Back to Python: Making Decisions and Taking Control

So far, our little programs have had some interesting qualities: the ability to work with language, and the potential to save human effort through automation. A key feature of programming is the ability of machines to make decisions on our behalf, executing instructions when certain conditions are met, or repeatedly looping through text data until some condition is satisfied. This feature is known as control, and is the focus of this section.

Conditionals

Python supports a wide range of operators, such as < and >=, for testing the relationship between values. The full set of these relational operators are shown in Table 1-3.
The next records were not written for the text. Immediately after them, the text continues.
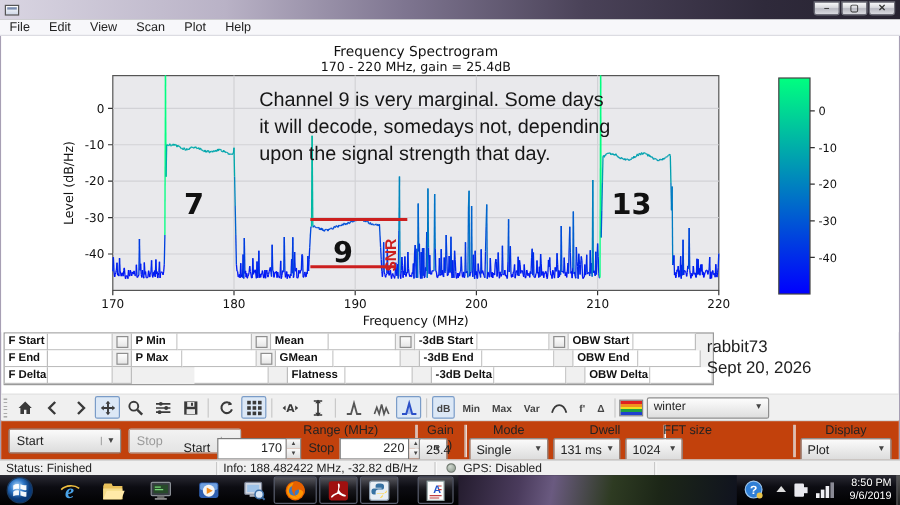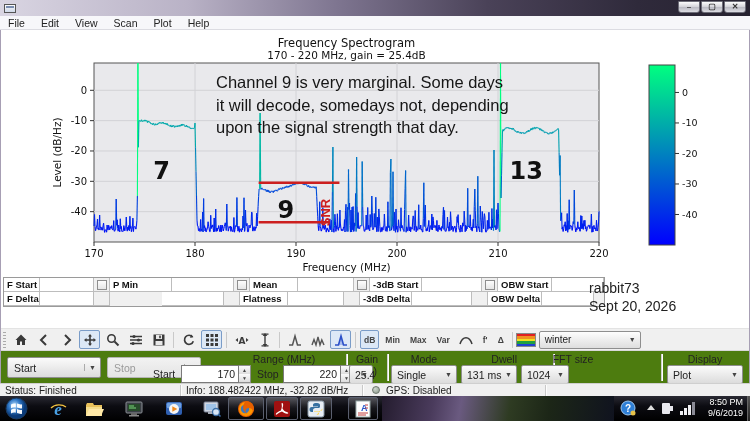--- a/index.html
+++ b/index.html
@@ -1204,7 +1204,7 @@
           <div class="mcell mcb" style="width: 16px;">
             <span class="cbox"></span>
           </div>
-          <div class="mcell mlabel" style="width: 62px;">P Min</div>
+          <div class="mcell mlabel" style="width: 38px;">P Min</div>
           <div class="mcell mvalue" style="width: 62px;"></div>
           <div class="mcell mcb" style="width: 16px;">
             <span class="cbox"></span>

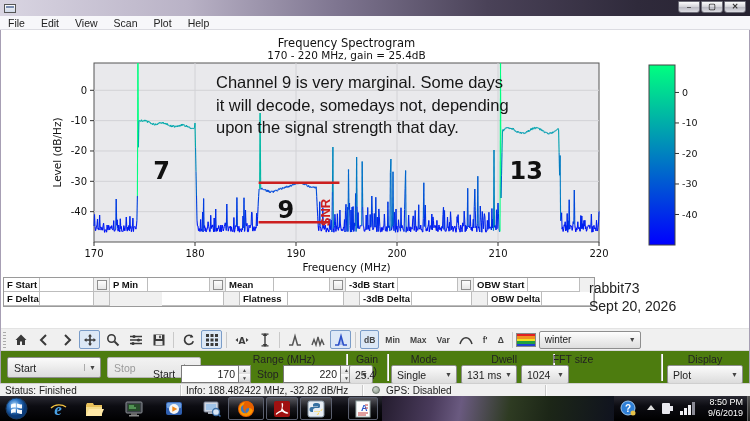--- a/index.html
+++ b/index.html
@@ -1223,6 +1223,26 @@
           <div class="mcell mvalue" style="width: 52px;"></div>
         </div>
         <div class="mrow">
+          <div class="mcell mlabel" style="width: 36px;">F End</div>
+          <div class="mcell mvalue" style="width: 54px;"></div>
+          <div class="mcell mcb" style="width: 16px;">
+            <span class="cbox"></span>
+          </div>
+          <div class="mcell mlabel" style="width: 42px;">P Max</div>
+          <div class="mcell mvalue" style="width: 62px;"></div>
+          <div class="mcell mcb" style="width: 16px;">
+            <span class="cbox"></span>
+          </div>
+          <div class="mcell mlabel" style="width: 48px;">GMean</div>
+          <div class="mcell mvalue" style="width: 56px;"></div>
+          <div class="mcell mcb" style="width: 16px;"></div>
+          <div class="mcell mlabel" style="width: 52px;">-3dB End</div>
+          <div class="mcell mvalue" style="width: 60px;"></div>
+          <div class="mcell mcb" style="width: 16px;"></div>
+          <div class="mcell mlabel" style="width: 54px;">OBW End</div>
+          <div class="mcell mvalue" style="width: 52px;"></div>
+        </div>
+        <div class="mrow">
           <div class="mcell mlabel" style="width: 36px;">F Delta</div>
           <div class="mcell mvalue" style="width: 54px;"></div>
           <div class="mcell mcb" style="width: 16px;"></div>

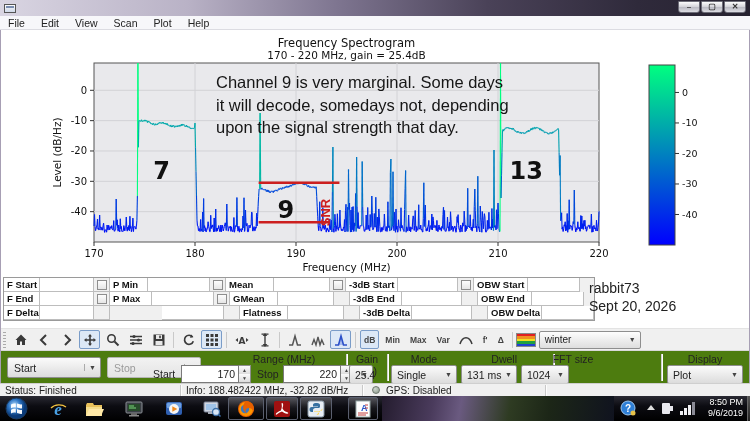--- a/index.html
+++ b/index.html
@@ -60,7 +60,7 @@
   .cmap-select .arrow, .sel .arrow { position:absolute; right:4px; font-size:7px; color:#444; }
 
   
-  .controls { position:absolute; left:0; top:320px; width:748px; height:33px; background:#4d7c0f;
+  .controls { position:absolute; left:0; top:320px; width:748px; height:33px; background:#c2410c;
     border-top:1px solid #d8d8d8; font-size:10.5px; color:#222; }
   .caption { position:absolute; top:2px; font-size:10.5px; color:#222; }
   .btn { position:absolute; height:21px; width:94px; top:6px; border:1px solid #8e8e8e; border-radius:2px;

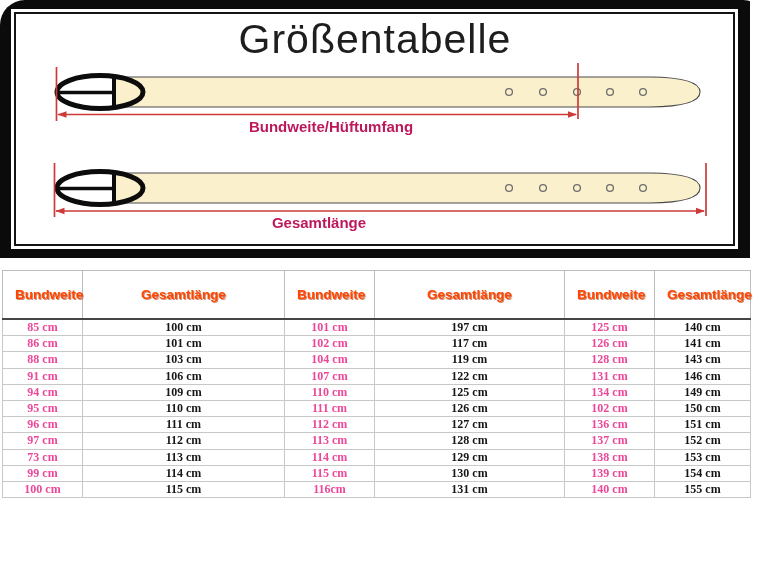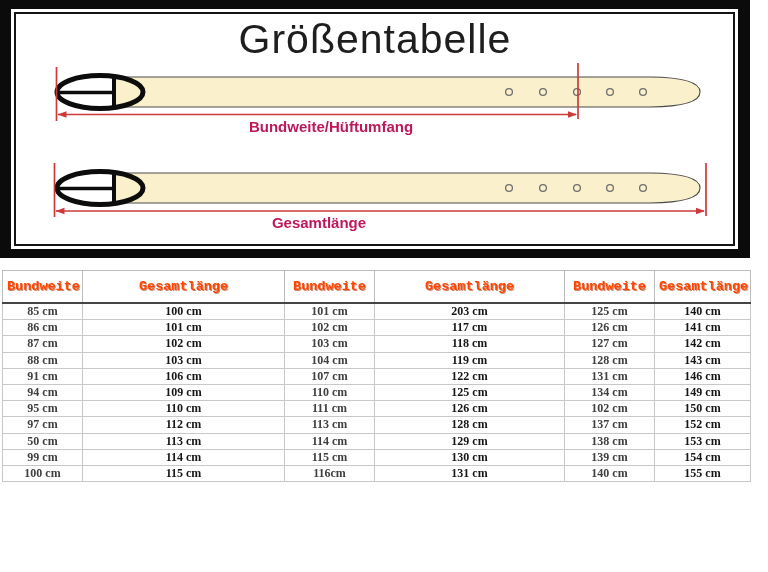--- a/index.html
+++ b/index.html
@@ -4,7 +4,7 @@
 <style>
   html,body{margin:0;padding:0;background:#ffffff;}
   .page{position:relative;width:768px;height:572px;background:#ffffff;overflow:hidden;
-        font-family:"Liberation Sans",sans-serif;}
+        font-family:"Liberation Sans",sans-serif;border-radius:25px;}
 
   
   .frame{position:absolute;left:0;top:0;width:750px;height:258px;box-sizing:border-box;

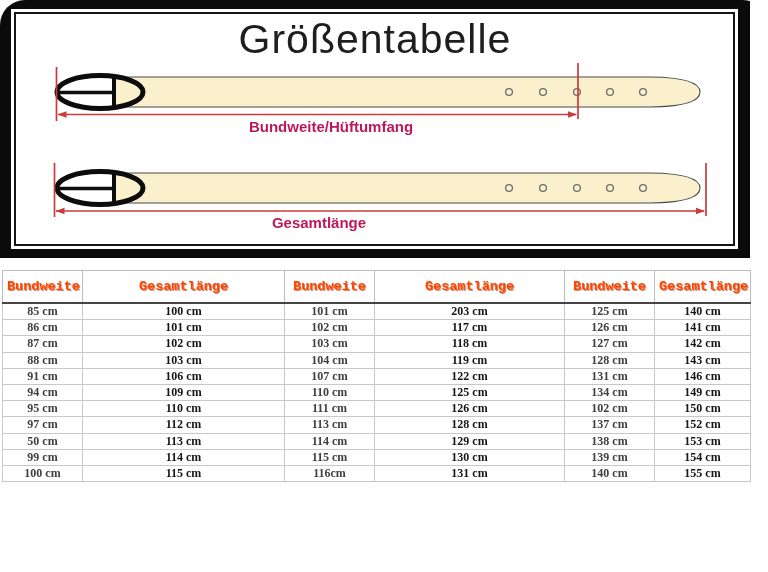--- a/index.html
+++ b/index.html
@@ -22,10 +22,10 @@
   
   .size-table{position:absolute;left:2px;top:270px;width:748px;border-collapse:collapse;
               table-layout:fixed;background:#ffffff;}
-  .size-table th{font-family:Liberation Mono, monospace;font-weight:bold;font-size:13.5px;
+  .size-table th{font-family:Liberation Sans, sans-serif;font-weight:bold;font-size:13.5px;
                  color:#ff4500;text-shadow:1px 1px 0 rgba(165,45,0,0.55);
                  height:23px;border:1px solid #bdbdbd;border-bottom:2px solid #454545;
-                 text-align:center;padding:4px;margin-top:16px;}
+                 text-align:center;padding:12px;margin-top:16px;}
   .size-table td{font-family:"Liberation Serif",serif;font-weight:bold;font-size:12px;
                  height:15.2px;line-height:15.2px;text-align:center;padding:0;
                  border:1px solid #c8c8c8;}

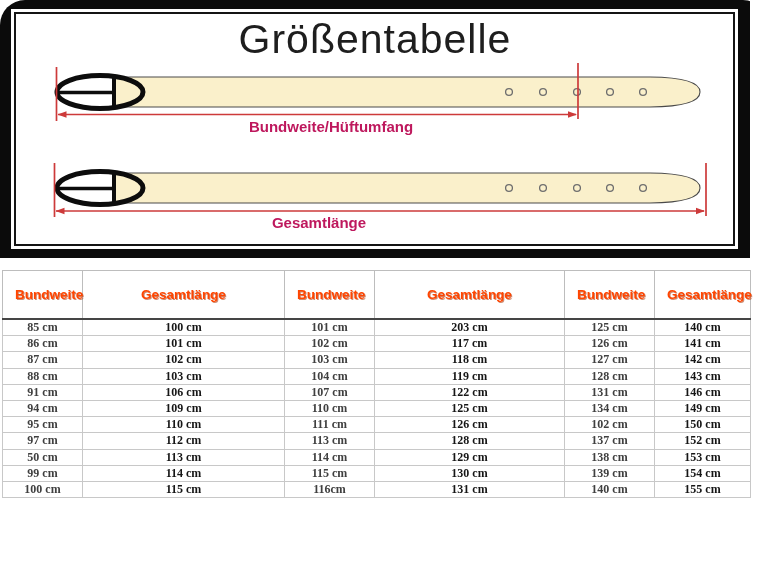--- a/index.html
+++ b/index.html
@@ -29,7 +29,7 @@
   .size-table td{font-family:"Liberation Serif",serif;font-weight:bold;font-size:12px;
                  height:15.2px;line-height:15.2px;text-align:center;padding:0;
                  border:1px solid #c8c8c8;}
-  .size-table td.b{color:#404040;}
+  .size-table td.b{color:#ec4899;}
   .size-table td.g{color:#161616;}
 </style>
 </head>

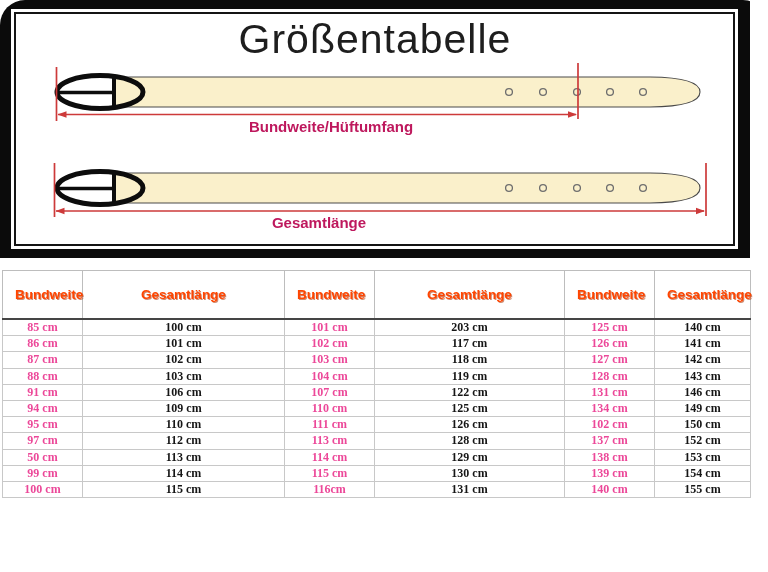--- a/index.html
+++ b/index.html
@@ -123,7 +123,7 @@
           <td class="b">85 cm</td>
           <td class="g">100 cm</td>
           <td class="b">101 cm</td>
-          <td class="g">203 cm</td>
+          <td class="g">197 cm</td>
           <td class="b">125 cm</td>
           <td class="g">140 cm</td>
         </tr>

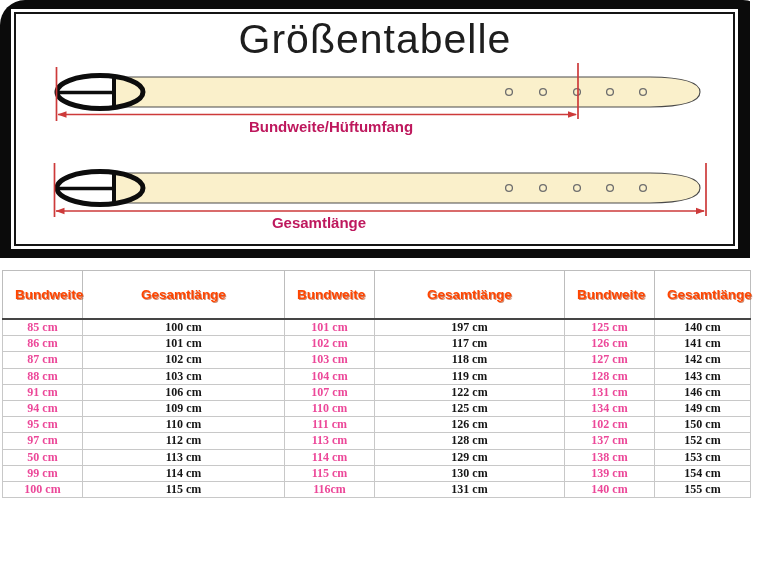--- a/index.html
+++ b/index.html
@@ -136,14 +136,6 @@
           <td class="g">141 cm</td>
         </tr>
         <tr>
-          <td class="b">87 cm</td>
-          <td class="g">102 cm</td>
-          <td class="b">103 cm</td>
-          <td class="g">118 cm</td>
-          <td class="b">127 cm</td>
-          <td class="g">142 cm</td>
-        </tr>
-        <tr>
           <td class="b">88 cm</td>
           <td class="g">103 cm</td>
           <td class="b">104 cm</td>

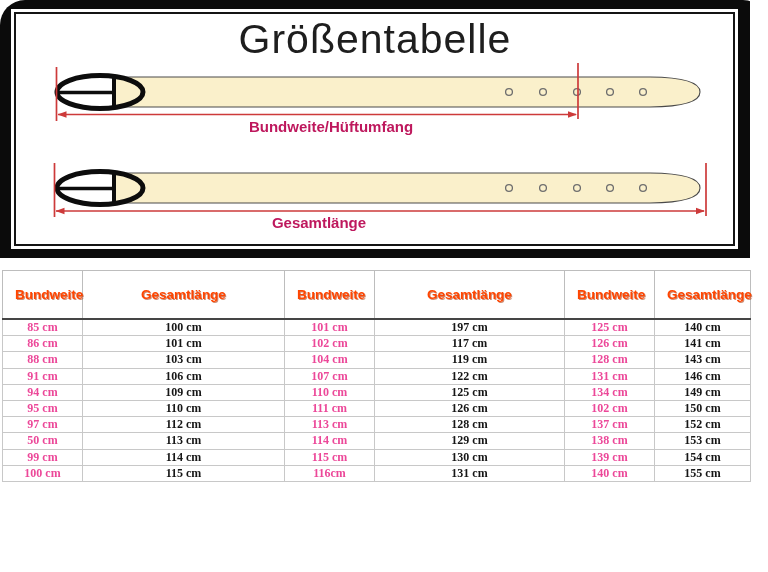--- a/index.html
+++ b/index.html
@@ -168,6 +168,14 @@
           <td class="g">150 cm</td>
         </tr>
         <tr>
+          <td class="b">96 cm</td>
+          <td class="g">111 cm</td>
+          <td class="b">112 cm</td>
+          <td class="g">127 cm</td>
+          <td class="b">136 cm</td>
+          <td class="g">151 cm</td>
+        </tr>
+        <tr>
           <td class="b">97 cm</td>
           <td class="g">112 cm</td>
           <td class="b">113 cm</td>

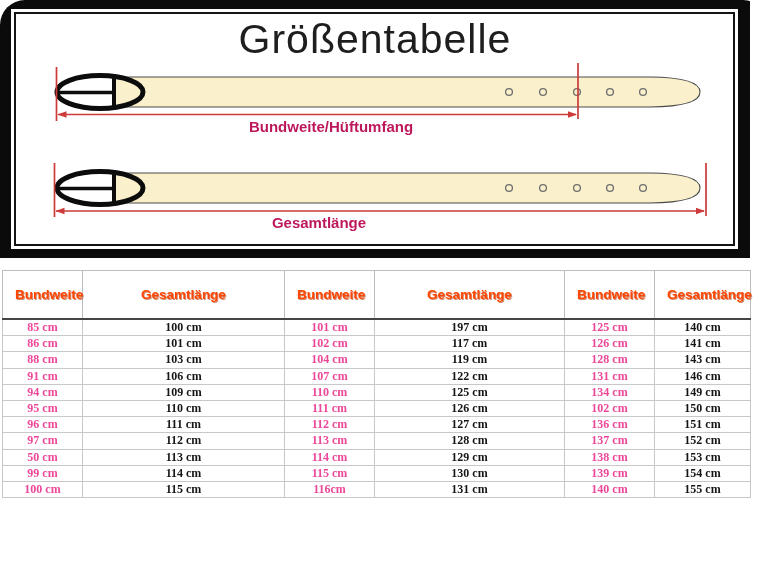--- a/index.html
+++ b/index.html
@@ -184,7 +184,7 @@
           <td class="g">152 cm</td>
         </tr>
         <tr>
-          <td class="b">50 cm</td>
+          <td class="b">73 cm</td>
           <td class="g">113 cm</td>
           <td class="b">114 cm</td>
           <td class="g">129 cm</td>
Table 1-3. Numerical comparison operators

Operator

Relationship

<

Less than

<=

Less than or equal to

==

Equal to (note this is two “=”signs, not one)

!=

Not equal to

>

Greater than

>=

Greater than or equal to

We can use these to select different words from a sentence of news text. Here are some examples—notice only the operator is changed from one line to the next. They all use sent7, the first sentence from text7 (Wall Street Journal). As before, if you get an error saying that sent7 is undefined, you need to first type: from nltk.book import *.

>>> sent7
['Pierre', 'Vinken', ',', '61', 'years', 'old', ',', 'will', 'join', 'the',
'board', 'as', 'a', 'nonexecutive', 'director', 'Nov.', '29', '.']
>>> [w for w in sent7 if len(w) < 4]
[',', '61', 'old', ',', 'the', 'as', 'a', '29', '.']
>>> [w for w in sent7 if len(w) <= 4]
[',', '61', 'old', ',', 'will', 'join', 'the', 'as', 'a', 'Nov.', '29', '.']
>>> [w for w in sent7 if len(w) == 4]
['will', 'join', 'Nov.']
>>> [w for w in sent7 if len(w) != 4]
['Pierre', 'Vinken', ',', '61', 'years', 'old', ',', 'the', 'board',
'as', 'a', 'nonexecutive', 'director', '29', '.']
>>>

There is a common pattern to all of these examples: [w for w in text if condition], where condition is a Python “test” that yields either true or false. In the cases shown in the previous code example, the condition is always a numerical comparison. However, we can also test various properties of words, using the functions listed in Table 1-4.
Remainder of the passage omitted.